Throughout the years, throughout the depressions, the manias, the self-harm, the suicide attempts - nothing could have prepared me for psychosis.

I hope that I never in my life return to that state of mind, but I am thankful for the lessons it taught me.

My inner demons came out to play and I learned what I was made from, what trauma I could let go of and how to move forward as a positive and connected human being.

Mental illness can be trying, it can be painful, but it can also change your perspective for the better.


I really hope that no matter how dark it gets, no matter how much you are hurting and no matter how much you want to give up, that one day you will have the epiphany I once had.

IT DOES GET BETTER.

There IS another side to mental illness and I hope you get to see that.

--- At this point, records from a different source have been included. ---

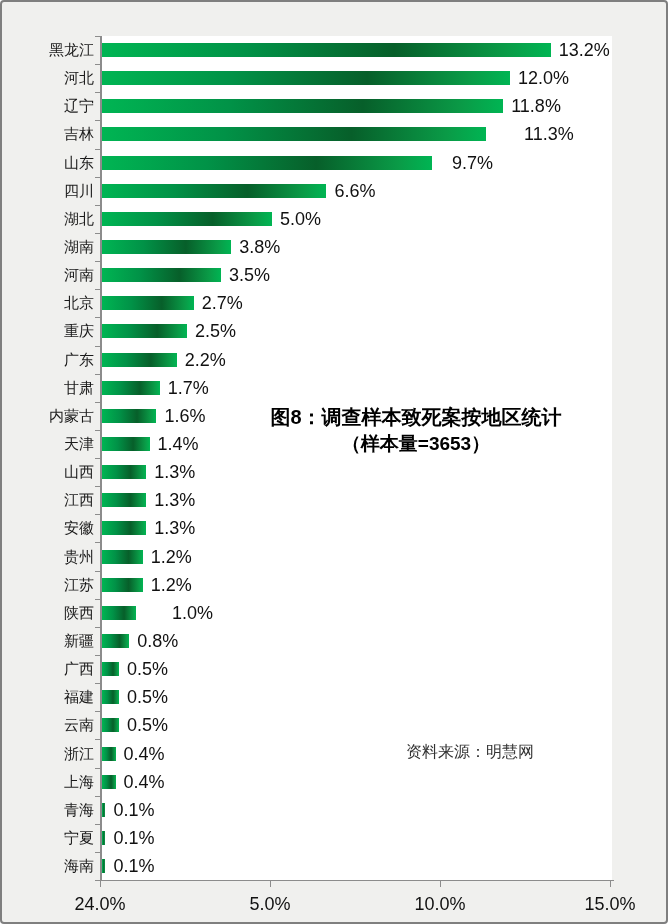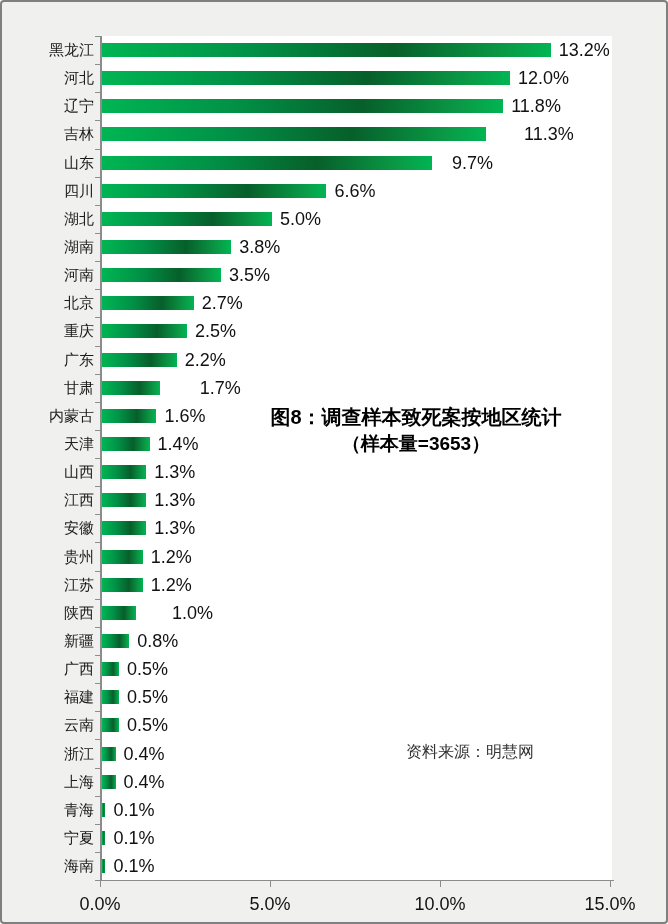--- a/index.html
+++ b/index.html
@@ -214,7 +214,7 @@
         <div class="row">
           <div class="cat-label">甘肃</div>
           <div class="bar" style="width: 57.8px;"></div>
-          <div class="val-label" style="left: 167.8px; margin-left: 32px;">1.7%</div>
+          <div class="val-label" style="left: 167.8px;">1.7%</div>
         </div>
         <div class="row">
           <div class="cat-label">内蒙古</div>

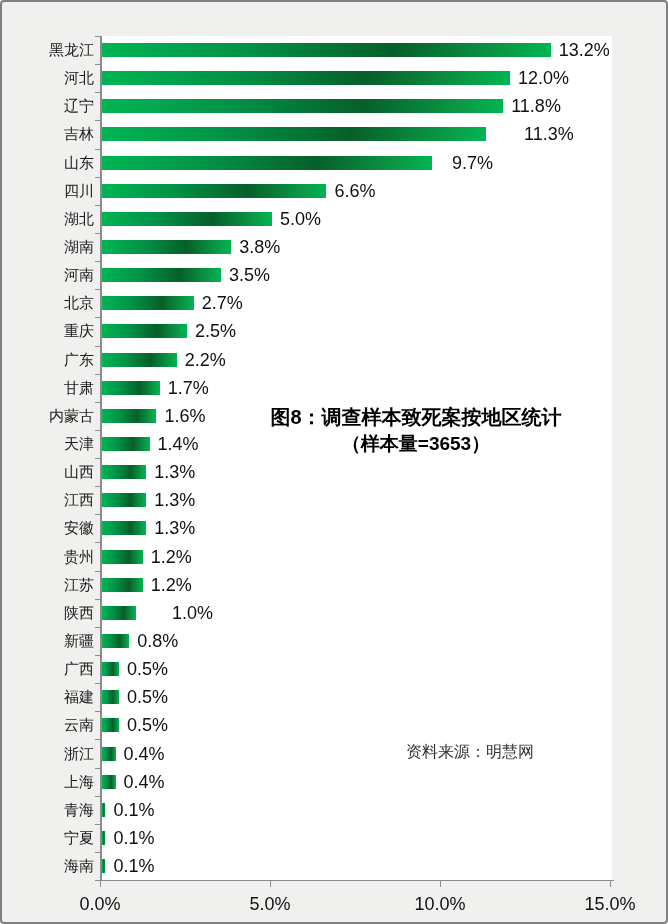--- a/index.html
+++ b/index.html
@@ -337,7 +337,7 @@
       </div>
     <div id="xticks">
         <div class="xtick" style="background: rgb(140, 140, 140); left: 100px;"></div>
-        <div class="xtick-label" style="left: 60px;">0.0%</div>
+        <div class="xtick-label" style="left: 60px;">24.0%</div>
         <div class="xtick" style="background: rgb(140, 140, 140); left: 270px;"></div>
         <div class="xtick-label" style="left: 230px;">5.0%</div>
         <div class="xtick" style="background: rgb(140, 140, 140); left: 440px;"></div>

I hope one day you shine like the star you are.

Love xo

❤️✨

Friday, 17 April 2020

Stigma Free


I was asked to work on a wee video for the Stigma-Free Society, talking about my experience with stigma.

This was my first attempt. I'm not happy with it, mostly because I was working from notes and not really paying attention to the camera. 

In the end, they decided to go with what was my third attempt where I spoke more about the effect of Covid-19 -  I'm glad for that as it was a lot more natural and flowy haha

Anyway, I thought I would leave this here for you to have a little peek at!

Love xo



Wednesday, 8 April 2020

Nice Knickers!


I pulled out the fabric box two weeks ago and I've just been staring at it daily with no inspiration, but today I thought I'd give it a good bash.

The inspiration was still a little lacklustre until I found an old sewing pattern for a pair of knickers, AND then I came across a scrap of polka dot material that I would have otherwise tossed away.

Would you believe it was the perfect size for a cheeky wee pair of panties?

So now I'm dancing around my house in a pair of freshly sewn red polka dot knick-knacks hehe

I completed a refresher sewing course through Skill Sucess online (with the help of a free trial from Groupon), and I feel more confident about getting behind that machine.

So much so I ordered some new shirting material from Fabricland.

And that's another story...

I sat reminiscing the other day about a past project of mine that did NOT take off the ground. Mostly because I was sick and very shortly after hospitalized, but you know, shit happens. Then I started thinking to myself, why did I let that dream go? Sure my life for the past few years has been all things mental health  & recovery BUT I have plenty of free time now and would you believe it, an entire closet full of Vintage & Consignment pieces I've just so happened to collect over the years.

So in the past few days, I've put together a wee online store and Instagram for myself.

I even found what was left of a collection of skirts I made and sold. There are two left and it put me in the mood to hunt down shirting material and make more of those skirts. People loved them last time and they are just so gosh darn cute!!

So that's lockdown adventures of this week...

That and lots of doggo snuggles... and in about 45 minutes some sushi.

Staying at home all day is not half bad.